(Exercise brief):
Write out, without any change, the lines in the material below that run from the line with "-50,24 +50,24 @@" through the line with "-92,21 +92,21 @@", both included.

=-=-=

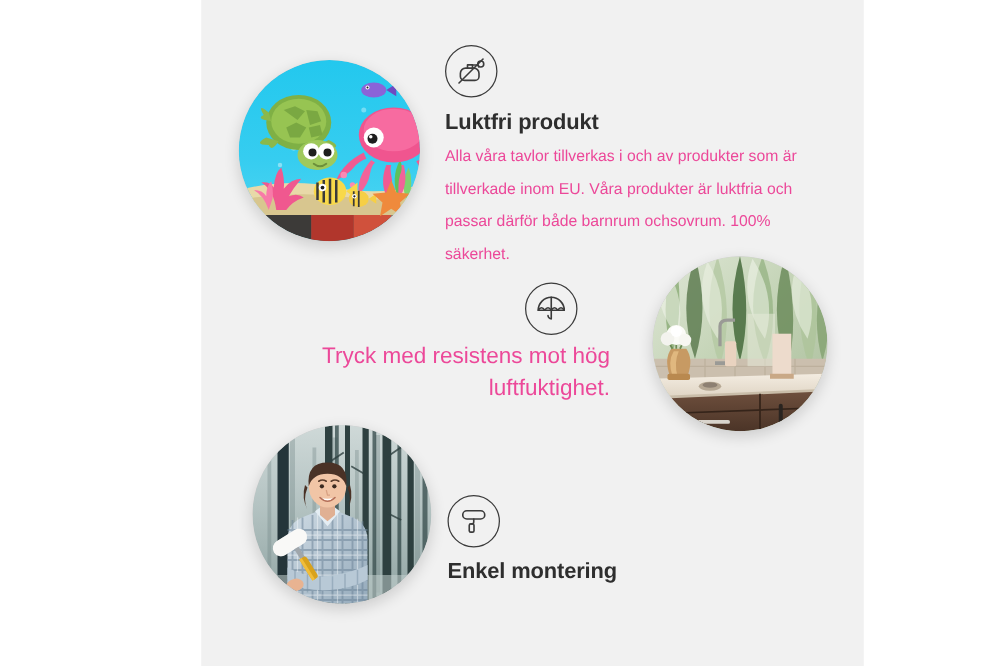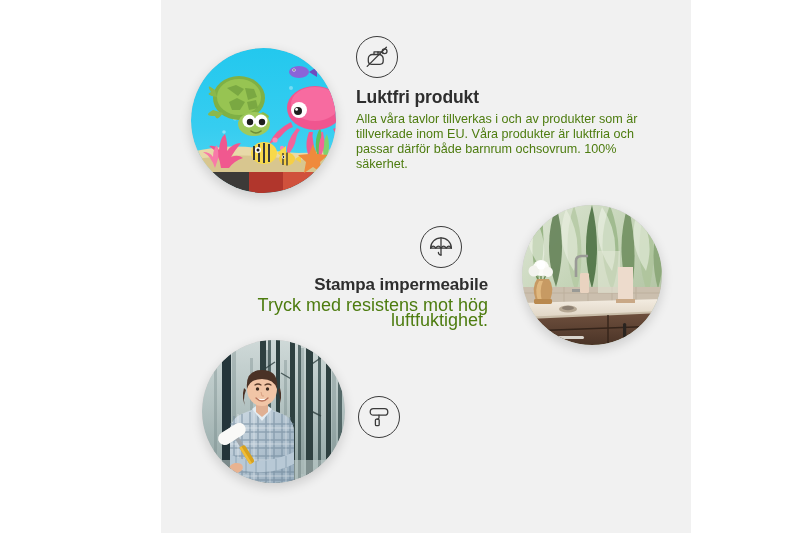--- a/index.html
+++ b/index.html
@@ -58,22 +58,22 @@
     font-size: 17.5px;
     font-weight: bold;
     color: #2e2e2e;
     letter-spacing: -0.1px;
     margin-top: 9px;
     white-space: nowrap;
   }
 
   .feat-body {
     font-size: 12.6px;
-    line-height: 15px;
-    color: #4d7c0f;
+    line-height: 26px;
+    color: #ec4899;
     margin-top: 4px;
   }
 
   
   #feature-odourfree { left: 330px; top: 36px; width: 300px; }
 
   
   #feature-waterproof { left: 162px; top: 226px; width: 300px; text-align: right; }
   #feature-waterproof .feat-icon { margin-left: auto; margin-right: 26px; }
   #feature-waterproof .feat-title { font-size: 17px; margin-top: 7px; }
@@ -407,27 +407,27 @@
 
   <div class="feature" id="feature-waterproof">
     <div class="feat-icon">
       <svg width="26" height="26" viewBox="0 0 26 26" fill="none" stroke="#3b3b3b" stroke-width="1.3" stroke-linecap="round" stroke-linejoin="round">
         <path d="M2.6 14.2 a10.4 10.4 0 0 1 20.8 0 z"></path>
         <path d="M2.6 14.2 q 2.6 -4 5.2 0 q 2.6 -4 5.2 0 q 2.6 -4 5.2 0 q 2.6 -4 5.2 0"></path>
         <line x1="13" y1="3.8" x2="13" y2="21"></line>
         <path d="M13 21 a2.6 2.6 0 0 1 -2.6 -2.6"></path>
       </svg>
     </div>
-    <div class="feat-title">Stampa impermeabile</div>
     <div class="feat-body">Tryck med resistens mot hög luftfuktighet.</div>
   </div>
 
   <div class="feature" id="feature-assembly">
     <div class="feat-icon">
       <svg width="26" height="26" viewBox="0 0 26 26" fill="none" stroke="#3b3b3b" stroke-width="1.3" stroke-linecap="round" stroke-linejoin="round">
         <rect x="4.2" y="4.6" width="17.6" height="6.6" rx="3.3"></rect>
         <path d="M13 11.2 v2.4 a1.5 1.5 0 0 1 -1.5 1.5 h-0.4"></path>
         <rect x="9.4" y="15.1" width="3.8" height="6.6" rx="1.2"></rect>
       </svg>
     </div>
+    <div class="feat-title">Enkel montering</div>
   </div>
 
 </div>
 
 </body></html>

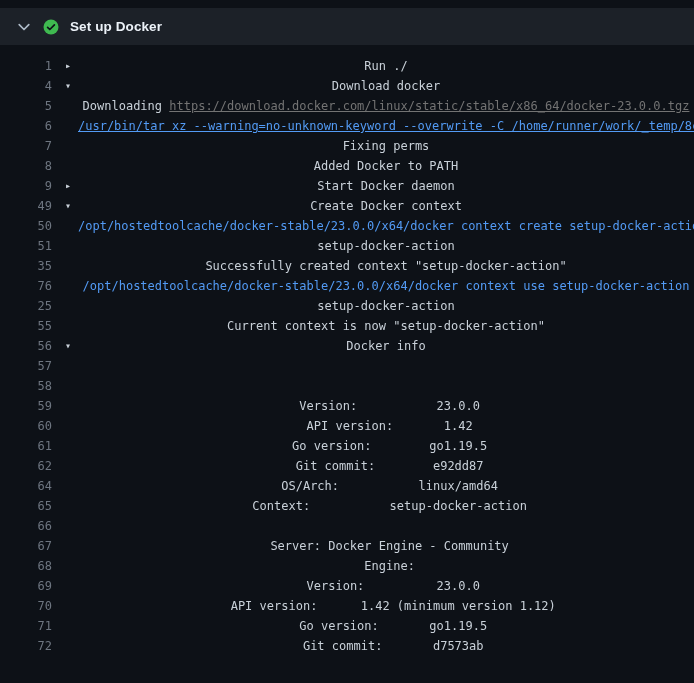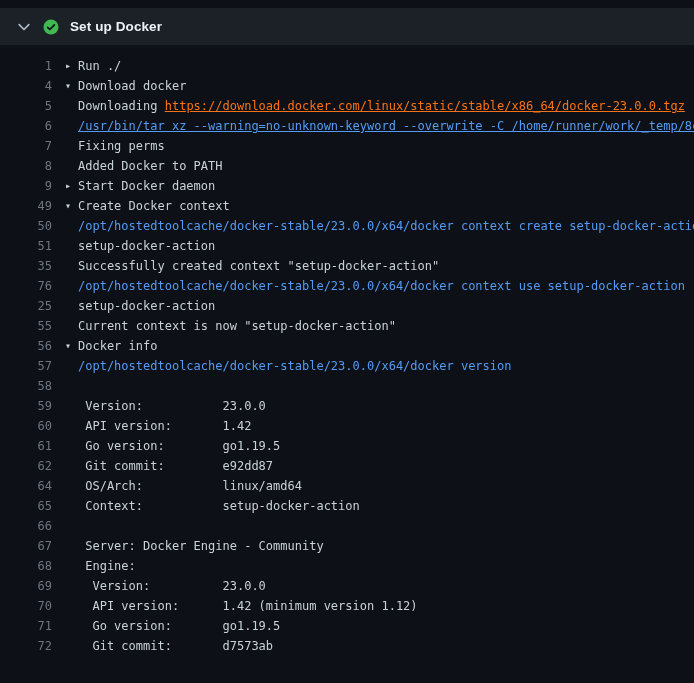--- a/index.html
+++ b/index.html
@@ -50,24 +50,24 @@
     cursor: pointer;
     user-select: none;
   }
   .toggle {
     flex: 0 0 13px;
     margin-left: 13px;
     color: #c9d1d9;
     font-size: 10px;
     cursor: pointer;
   }
-  .line-text { flex: 1 1 auto; overflow: hidden; }
+  .line-text { flex: 1 1 auto; overflow: hidden; text-align: center; }
   .seg-plain   { color: #c9d1d9; }
   .seg-cmd     { color: #539bf5; }
-  .seg-link    { color: #f97316; text-decoration: underline; }
+  .seg-link    { color: #737373; text-decoration: underline; }
   .seg-cmdlink { color: #539bf5; text-decoration: underline; }
 </style>
 </head>
 <body>
 
 <div class="app">
 
   <header class="step-header">
     <span class="chevron">
       <svg width="16" height="16" viewBox="0 0 16 16" aria-hidden="true">
@@ -92,21 +92,21 @@
       <div class="log-row"><span class="line-num">8</span><span class="toggle"></span><span class="line-text"><span class="seg-plain">Added Docker to PATH</span></span></div>
       <div class="log-row"><span class="line-num">9</span><span class="toggle">▸</span><span class="line-text"><span class="seg-plain">Start Docker daemon</span></span></div>
       <div class="log-row"><span class="line-num">49</span><span class="toggle">▾</span><span class="line-text"><span class="seg-plain">Create Docker context</span></span></div>
       <div class="log-row"><span class="line-num">50</span><span class="toggle"></span><span class="line-text"><span class="seg-cmd">/opt/hostedtoolcache/docker-stable/23.0.0/x64/docker context create setup-docker-action</span></span></div>
       <div class="log-row"><span class="line-num">51</span><span class="toggle"></span><span class="line-text"><span class="seg-plain">setup-docker-action</span></span></div>
       <div class="log-row"><span class="line-num">35</span><span class="toggle"></span><span class="line-text"><span class="seg-plain">Successfully created context "setup-docker-action"</span></span></div>
       <div class="log-row"><span class="line-num">76</span><span class="toggle"></span><span class="line-text"><span class="seg-cmd">/opt/hostedtoolcache/docker-stable/23.0.0/x64/docker context use setup-docker-action</span></span></div>
       <div class="log-row"><span class="line-num">25</span><span class="toggle"></span><span class="line-text"><span class="seg-plain">setup-docker-action</span></span></div>
       <div class="log-row"><span class="line-num">55</span><span class="toggle"></span><span class="line-text"><span class="seg-plain">Current context is now "setup-docker-action"</span></span></div>
       <div class="log-row"><span class="line-num">56</span><span class="toggle">▾</span><span class="line-text"><span class="seg-plain">Docker info</span></span></div>
-      <div class="log-row"><span class="line-num">57</span><span class="toggle"></span><span class="line-text"><span class="seg-cmd">/opt/hostedtoolcache/docker-stable/23.0.0/x64/docker version</span></span></div>
+      <div class="log-row"><span class="line-num">57</span><span class="toggle"></span></div>
       <div class="log-row"><span class="line-num">58</span><span class="toggle"></span></div>
       <div class="log-row"><span class="line-num">59</span><span class="toggle"></span><span class="line-text"><span class="seg-plain"> Version:           23.0.0</span></span></div>
       <div class="log-row"><span class="line-num">60</span><span class="toggle"></span><span class="line-text"><span class="seg-plain"> API version:       1.42</span></span></div>
       <div class="log-row"><span class="line-num">61</span><span class="toggle"></span><span class="line-text"><span class="seg-plain"> Go version:        go1.19.5</span></span></div>
       <div class="log-row"><span class="line-num">62</span><span class="toggle"></span><span class="line-text"><span class="seg-plain"> Git commit:        e92dd87</span></span></div>
       <div class="log-row"><span class="line-num">64</span><span class="toggle"></span><span class="line-text"><span class="seg-plain"> OS/Arch:           linux/amd64</span></span></div>
       <div class="log-row"><span class="line-num">65</span><span class="toggle"></span><span class="line-text"><span class="seg-plain"> Context:           setup-docker-action</span></span></div>
       <div class="log-row"><span class="line-num">66</span><span class="toggle"></span><span class="line-text"></span></div>
       <div class="log-row"><span class="line-num">67</span><span class="toggle"></span><span class="line-text"><span class="seg-plain"> Server: Docker Engine - Community</span></span></div>
       <div class="log-row"><span class="line-num">68</span><span class="toggle"></span><span class="line-text"><span class="seg-plain"> Engine:</span></span></div>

=-=-=

(Solution to the exercise):
@@ -50,24 +50,24 @@
     cursor: pointer;
     user-select: none;
   }
   .toggle {
     flex: 0 0 13px;
     margin-left: 13px;
     color: #c9d1d9;
     font-size: 10px;
     cursor: pointer;
   }
-  .line-text { flex: 1 1 auto; overflow: hidden; }
+  .line-text { flex: 1 1 auto; overflow: hidden; text-align: center; }
   .seg-plain   { color: #c9d1d9; }
   .seg-cmd     { color: #539bf5; }
-  .seg-link    { color: #f97316; text-decoration: underline; }
+  .seg-link    { color: #737373; text-decoration: underline; }
   .seg-cmdlink { color: #539bf5; text-decoration: underline; }
 </style>
 </head>
 <body>
 
 <div class="app">
 
   <header class="step-header">
     <span class="chevron">
       <svg width="16" height="16" viewBox="0 0 16 16" aria-hidden="true">
@@ -92,21 +92,21 @@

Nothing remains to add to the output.